─── DATASET CONTENT ───

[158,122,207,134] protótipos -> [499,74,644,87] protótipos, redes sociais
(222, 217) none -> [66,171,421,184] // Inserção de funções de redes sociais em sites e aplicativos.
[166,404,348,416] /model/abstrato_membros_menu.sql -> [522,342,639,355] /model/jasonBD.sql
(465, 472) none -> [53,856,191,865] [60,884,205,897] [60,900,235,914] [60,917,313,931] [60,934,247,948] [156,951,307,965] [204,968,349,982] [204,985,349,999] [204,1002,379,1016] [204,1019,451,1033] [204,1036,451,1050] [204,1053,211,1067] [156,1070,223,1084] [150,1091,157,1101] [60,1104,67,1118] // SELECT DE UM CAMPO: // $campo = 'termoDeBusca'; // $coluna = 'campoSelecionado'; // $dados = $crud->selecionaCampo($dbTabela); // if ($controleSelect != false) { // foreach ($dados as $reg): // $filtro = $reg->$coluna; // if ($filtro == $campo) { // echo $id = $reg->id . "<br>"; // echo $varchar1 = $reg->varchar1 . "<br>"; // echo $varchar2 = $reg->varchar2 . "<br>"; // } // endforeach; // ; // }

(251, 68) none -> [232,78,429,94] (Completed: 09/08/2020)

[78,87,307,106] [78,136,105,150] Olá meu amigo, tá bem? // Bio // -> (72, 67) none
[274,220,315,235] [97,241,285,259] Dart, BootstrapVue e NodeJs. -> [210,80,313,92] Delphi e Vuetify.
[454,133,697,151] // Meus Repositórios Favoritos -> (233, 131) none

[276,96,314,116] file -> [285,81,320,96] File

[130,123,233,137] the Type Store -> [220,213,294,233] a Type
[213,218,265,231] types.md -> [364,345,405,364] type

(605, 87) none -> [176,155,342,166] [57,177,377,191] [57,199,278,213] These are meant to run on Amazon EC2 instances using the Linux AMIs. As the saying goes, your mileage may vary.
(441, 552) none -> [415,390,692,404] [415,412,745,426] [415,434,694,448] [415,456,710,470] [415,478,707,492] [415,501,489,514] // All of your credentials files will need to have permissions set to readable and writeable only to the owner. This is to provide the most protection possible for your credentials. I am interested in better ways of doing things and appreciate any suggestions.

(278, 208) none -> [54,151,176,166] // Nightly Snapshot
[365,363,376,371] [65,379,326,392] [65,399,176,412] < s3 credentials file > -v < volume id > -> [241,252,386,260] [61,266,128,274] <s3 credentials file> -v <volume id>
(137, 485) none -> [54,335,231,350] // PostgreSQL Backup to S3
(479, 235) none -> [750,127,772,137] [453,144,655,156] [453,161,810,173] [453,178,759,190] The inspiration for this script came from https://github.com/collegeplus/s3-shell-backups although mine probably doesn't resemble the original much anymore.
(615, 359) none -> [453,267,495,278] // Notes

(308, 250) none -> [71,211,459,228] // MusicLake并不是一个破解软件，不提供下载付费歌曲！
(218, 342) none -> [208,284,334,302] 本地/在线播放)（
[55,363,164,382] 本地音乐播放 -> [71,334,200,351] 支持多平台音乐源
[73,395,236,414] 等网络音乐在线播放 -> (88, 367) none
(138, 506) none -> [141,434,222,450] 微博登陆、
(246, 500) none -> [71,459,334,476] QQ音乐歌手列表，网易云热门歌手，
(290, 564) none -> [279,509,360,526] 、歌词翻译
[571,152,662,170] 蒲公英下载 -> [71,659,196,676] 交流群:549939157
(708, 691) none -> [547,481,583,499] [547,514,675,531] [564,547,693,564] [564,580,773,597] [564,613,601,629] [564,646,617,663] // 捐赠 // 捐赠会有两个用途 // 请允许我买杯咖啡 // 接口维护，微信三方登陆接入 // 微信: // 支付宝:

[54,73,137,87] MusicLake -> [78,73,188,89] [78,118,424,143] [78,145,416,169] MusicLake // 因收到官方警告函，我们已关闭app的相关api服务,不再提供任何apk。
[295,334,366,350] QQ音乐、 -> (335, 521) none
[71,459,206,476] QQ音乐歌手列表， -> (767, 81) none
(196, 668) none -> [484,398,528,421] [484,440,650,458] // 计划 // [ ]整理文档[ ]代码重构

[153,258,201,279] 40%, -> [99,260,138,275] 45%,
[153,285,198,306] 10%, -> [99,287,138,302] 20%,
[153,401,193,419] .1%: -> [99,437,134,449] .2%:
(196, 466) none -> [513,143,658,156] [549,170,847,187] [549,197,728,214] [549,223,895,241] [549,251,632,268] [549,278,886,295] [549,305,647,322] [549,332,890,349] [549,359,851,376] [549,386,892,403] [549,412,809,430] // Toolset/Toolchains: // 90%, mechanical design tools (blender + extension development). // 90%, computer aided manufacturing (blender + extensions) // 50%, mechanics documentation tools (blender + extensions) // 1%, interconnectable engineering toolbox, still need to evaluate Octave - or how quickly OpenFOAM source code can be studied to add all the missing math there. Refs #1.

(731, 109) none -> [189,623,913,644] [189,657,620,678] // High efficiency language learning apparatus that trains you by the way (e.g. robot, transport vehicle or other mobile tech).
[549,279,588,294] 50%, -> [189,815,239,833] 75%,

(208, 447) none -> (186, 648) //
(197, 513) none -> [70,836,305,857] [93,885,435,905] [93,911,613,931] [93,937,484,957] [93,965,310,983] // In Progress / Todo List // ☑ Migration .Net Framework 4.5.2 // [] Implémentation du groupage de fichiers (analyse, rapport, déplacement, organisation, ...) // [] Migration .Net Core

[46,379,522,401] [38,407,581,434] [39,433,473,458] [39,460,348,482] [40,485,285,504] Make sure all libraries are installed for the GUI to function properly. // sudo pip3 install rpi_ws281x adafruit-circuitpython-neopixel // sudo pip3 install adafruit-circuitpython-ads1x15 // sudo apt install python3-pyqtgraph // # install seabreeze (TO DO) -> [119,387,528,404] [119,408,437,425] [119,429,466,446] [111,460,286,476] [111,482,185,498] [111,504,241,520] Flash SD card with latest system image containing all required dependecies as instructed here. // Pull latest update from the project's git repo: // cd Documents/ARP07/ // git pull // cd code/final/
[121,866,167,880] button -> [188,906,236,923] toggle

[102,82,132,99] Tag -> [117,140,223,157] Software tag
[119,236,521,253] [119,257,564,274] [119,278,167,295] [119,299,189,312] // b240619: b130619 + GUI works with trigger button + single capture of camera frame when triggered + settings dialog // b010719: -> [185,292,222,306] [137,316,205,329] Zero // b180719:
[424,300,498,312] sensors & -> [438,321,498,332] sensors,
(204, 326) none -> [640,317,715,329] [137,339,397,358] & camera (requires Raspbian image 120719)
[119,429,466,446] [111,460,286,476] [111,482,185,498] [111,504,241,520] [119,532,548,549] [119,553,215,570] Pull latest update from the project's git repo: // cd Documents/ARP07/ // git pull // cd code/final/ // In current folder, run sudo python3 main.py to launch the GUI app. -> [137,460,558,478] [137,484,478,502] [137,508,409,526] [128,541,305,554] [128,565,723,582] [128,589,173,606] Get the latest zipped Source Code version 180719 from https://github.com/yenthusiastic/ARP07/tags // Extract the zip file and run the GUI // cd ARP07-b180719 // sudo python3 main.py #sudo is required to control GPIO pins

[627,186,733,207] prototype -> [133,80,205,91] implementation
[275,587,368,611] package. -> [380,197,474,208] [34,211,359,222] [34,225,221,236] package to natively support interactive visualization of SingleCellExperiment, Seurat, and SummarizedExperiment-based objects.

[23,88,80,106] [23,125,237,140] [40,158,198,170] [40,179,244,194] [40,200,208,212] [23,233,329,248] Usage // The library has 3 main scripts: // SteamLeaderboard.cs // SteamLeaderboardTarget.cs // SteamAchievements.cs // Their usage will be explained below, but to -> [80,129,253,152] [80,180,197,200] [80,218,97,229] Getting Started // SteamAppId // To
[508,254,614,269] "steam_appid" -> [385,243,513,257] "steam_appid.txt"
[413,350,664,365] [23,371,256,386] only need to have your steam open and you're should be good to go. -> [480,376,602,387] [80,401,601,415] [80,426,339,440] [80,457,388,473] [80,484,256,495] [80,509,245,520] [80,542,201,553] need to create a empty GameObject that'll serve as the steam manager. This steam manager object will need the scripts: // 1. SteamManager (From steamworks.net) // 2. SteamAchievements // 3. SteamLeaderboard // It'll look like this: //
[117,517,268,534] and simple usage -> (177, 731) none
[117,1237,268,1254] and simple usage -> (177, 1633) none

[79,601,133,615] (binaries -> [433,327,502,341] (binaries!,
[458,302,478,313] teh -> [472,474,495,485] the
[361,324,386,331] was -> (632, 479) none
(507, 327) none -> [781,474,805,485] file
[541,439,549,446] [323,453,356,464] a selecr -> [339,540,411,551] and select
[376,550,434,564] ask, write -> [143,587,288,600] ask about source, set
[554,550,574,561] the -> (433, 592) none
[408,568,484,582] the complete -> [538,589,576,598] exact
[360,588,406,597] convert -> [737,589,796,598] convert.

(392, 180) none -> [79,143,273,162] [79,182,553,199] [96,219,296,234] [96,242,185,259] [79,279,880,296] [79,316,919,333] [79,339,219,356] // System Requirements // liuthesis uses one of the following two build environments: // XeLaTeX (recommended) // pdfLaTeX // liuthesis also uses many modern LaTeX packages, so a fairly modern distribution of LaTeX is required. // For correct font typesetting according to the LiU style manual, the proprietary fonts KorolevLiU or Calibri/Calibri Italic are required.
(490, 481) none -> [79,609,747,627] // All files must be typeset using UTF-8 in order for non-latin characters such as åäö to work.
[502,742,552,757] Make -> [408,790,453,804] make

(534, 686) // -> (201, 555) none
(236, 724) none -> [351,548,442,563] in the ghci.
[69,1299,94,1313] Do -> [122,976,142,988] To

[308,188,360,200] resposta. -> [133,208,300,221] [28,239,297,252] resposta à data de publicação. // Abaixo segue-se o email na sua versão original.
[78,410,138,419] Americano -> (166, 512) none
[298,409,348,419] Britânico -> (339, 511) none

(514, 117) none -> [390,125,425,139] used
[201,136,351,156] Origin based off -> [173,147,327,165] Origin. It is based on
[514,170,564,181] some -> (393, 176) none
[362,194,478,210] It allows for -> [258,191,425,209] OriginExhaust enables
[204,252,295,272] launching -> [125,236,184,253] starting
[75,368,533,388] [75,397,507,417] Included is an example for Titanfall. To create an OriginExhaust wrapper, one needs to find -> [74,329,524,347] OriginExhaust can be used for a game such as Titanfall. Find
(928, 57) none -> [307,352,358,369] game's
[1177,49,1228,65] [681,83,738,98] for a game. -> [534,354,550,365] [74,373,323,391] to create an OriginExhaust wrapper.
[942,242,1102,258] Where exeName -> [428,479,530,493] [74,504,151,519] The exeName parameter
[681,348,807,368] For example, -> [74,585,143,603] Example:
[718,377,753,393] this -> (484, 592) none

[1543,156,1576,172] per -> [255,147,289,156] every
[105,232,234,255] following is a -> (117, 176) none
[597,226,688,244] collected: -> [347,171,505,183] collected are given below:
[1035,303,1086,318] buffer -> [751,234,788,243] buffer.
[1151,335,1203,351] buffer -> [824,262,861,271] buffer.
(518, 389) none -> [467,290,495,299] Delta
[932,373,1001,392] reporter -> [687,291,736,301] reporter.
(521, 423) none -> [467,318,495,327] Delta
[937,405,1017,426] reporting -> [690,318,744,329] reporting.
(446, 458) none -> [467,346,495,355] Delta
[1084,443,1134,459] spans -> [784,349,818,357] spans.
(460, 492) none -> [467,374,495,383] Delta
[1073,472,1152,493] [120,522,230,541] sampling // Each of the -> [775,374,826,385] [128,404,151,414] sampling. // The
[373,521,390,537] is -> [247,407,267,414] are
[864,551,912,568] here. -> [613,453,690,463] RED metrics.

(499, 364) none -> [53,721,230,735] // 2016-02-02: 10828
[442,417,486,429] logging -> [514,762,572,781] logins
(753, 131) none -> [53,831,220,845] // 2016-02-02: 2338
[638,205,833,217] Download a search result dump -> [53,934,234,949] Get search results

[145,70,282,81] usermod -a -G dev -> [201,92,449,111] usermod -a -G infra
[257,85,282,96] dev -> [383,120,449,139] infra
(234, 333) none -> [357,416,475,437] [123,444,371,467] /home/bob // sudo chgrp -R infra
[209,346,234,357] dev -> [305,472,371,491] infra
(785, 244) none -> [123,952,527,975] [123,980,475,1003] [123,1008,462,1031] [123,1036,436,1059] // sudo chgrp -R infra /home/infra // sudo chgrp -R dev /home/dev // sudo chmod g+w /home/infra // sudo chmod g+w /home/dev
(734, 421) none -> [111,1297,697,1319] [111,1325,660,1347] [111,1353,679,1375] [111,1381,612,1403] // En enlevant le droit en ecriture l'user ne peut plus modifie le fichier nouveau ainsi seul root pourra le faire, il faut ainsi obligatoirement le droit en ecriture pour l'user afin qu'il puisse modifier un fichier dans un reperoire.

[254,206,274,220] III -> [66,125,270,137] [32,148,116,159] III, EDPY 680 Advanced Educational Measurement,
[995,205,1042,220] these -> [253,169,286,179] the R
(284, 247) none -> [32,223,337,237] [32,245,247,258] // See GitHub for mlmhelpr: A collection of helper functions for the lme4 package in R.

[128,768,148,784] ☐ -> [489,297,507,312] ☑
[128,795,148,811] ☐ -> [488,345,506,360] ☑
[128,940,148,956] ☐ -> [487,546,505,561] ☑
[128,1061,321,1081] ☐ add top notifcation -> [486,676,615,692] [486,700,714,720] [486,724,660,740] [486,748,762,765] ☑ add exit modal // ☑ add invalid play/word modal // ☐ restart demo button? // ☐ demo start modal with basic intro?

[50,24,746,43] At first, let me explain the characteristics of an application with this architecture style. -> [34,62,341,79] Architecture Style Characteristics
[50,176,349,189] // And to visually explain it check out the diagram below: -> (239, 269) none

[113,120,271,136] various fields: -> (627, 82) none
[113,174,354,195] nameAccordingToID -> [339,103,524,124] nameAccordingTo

───

# [ACTIVITY]
Go through the records above and copy each line where "used" is found.

# [RESULT OF THIS TASK]
(514, 117) none -> [390,125,425,139] used
[75,368,533,388] [75,397,507,417] Included is an example for Titanfall. To create an OriginExhaust wrapper, one needs to find -> [74,329,524,347] OriginExhaust can be used for a game such as Titanfall. Find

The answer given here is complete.